The block layer seems to have the wrong size, too:

$ cat /sys/block/sdh/queue/physical_block_size
512
$ cat /sys/block/sdh/queue/minimum_io_size 
512

An READ CAPACITY (16) SCSI commands reports the wrong size, too:

$ sudo sg_readcap --16 /dev/sdh
Read Capacity results:
  Protection: prot_en=0, p_type=0, p_i_exponent=0
  Logical block provisioning: lbpme=0, lbprz=0
  Last logical block address=7814037167 (0x1d1c0beaf),
  Number of logical blocks=7814037168
  Logical block length=512 bytes
  Logical blocks per physical block exponent=0
  Lowest aligned logical block address=0

instead of (from another drive)

  Logical blocks per physical block exponent=3 [so physical block length=4096 bytes]
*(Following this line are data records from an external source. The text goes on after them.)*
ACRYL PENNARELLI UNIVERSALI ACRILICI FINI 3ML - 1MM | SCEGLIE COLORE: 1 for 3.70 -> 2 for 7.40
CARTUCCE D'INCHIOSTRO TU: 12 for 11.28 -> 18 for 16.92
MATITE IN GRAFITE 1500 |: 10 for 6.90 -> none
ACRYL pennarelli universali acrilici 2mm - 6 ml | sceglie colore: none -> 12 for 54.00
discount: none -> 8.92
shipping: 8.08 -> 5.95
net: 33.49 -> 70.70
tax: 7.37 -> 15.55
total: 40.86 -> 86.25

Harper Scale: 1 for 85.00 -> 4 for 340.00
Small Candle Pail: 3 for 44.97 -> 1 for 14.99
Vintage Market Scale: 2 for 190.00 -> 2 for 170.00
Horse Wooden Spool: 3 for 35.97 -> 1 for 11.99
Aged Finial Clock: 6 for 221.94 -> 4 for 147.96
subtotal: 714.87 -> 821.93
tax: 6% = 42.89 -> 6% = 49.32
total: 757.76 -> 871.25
On the other hand, blockdev reports

$ blockdev --report /dev/sdh
RO    RA   SSZ   BSZ   StartSec            Size   Device
rw   256   512  4096          0   4000787030016   /dev/sdh

Googling finds vague information about USB bridges that do "4k/512 sector emulation, to allow large harddisks to have a MBR partition table", but if I understand this correctly, then the logical sector size should be 4096 for these bridges, which is not the case for my bridge.

So what exactly is going on? And how can I fix it, i.e. convince the kernel that this drive has physical blocks of 4096 bytes size? The physical_block_size and minimum_io_size attributes are not writeable.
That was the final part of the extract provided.